Stored items:

[Start of section]

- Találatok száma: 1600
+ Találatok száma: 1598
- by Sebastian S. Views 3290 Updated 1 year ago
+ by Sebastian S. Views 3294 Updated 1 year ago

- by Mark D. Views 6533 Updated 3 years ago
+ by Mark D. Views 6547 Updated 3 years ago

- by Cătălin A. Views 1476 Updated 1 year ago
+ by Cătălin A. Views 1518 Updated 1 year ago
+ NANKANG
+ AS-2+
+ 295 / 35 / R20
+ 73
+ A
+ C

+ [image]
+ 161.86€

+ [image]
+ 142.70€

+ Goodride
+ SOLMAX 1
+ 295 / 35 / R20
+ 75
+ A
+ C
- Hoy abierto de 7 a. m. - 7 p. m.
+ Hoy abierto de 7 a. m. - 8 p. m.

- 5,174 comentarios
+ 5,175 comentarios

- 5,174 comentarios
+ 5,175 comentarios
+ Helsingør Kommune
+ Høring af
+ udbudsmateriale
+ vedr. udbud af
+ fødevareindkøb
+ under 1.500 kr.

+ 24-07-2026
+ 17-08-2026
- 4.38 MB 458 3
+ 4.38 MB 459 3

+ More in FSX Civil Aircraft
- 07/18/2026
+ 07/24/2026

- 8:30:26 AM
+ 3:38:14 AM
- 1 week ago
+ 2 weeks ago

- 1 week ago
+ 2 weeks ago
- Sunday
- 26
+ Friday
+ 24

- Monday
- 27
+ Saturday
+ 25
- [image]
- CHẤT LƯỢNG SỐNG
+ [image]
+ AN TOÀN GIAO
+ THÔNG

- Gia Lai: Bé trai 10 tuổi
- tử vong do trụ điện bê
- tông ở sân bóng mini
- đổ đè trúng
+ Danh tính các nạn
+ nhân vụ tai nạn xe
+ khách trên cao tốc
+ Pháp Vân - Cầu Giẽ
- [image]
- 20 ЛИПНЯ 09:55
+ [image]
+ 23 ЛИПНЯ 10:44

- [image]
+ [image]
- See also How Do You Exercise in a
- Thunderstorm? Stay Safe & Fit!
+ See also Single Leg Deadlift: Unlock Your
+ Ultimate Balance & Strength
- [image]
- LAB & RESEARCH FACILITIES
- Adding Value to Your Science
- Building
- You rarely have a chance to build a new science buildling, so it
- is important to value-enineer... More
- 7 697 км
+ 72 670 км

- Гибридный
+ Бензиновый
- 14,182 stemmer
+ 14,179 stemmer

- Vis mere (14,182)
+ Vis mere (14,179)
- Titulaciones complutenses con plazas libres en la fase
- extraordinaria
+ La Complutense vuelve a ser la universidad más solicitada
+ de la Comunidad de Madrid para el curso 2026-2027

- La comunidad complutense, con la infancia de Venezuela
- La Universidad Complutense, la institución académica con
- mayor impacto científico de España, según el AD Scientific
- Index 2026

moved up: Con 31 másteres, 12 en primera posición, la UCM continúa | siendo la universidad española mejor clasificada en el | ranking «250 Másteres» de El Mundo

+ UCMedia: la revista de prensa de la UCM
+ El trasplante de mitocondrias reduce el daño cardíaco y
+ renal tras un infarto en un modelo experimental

[End of section]

Nothing but a number is asked for: how many lines of the records contain the word "Your"?

2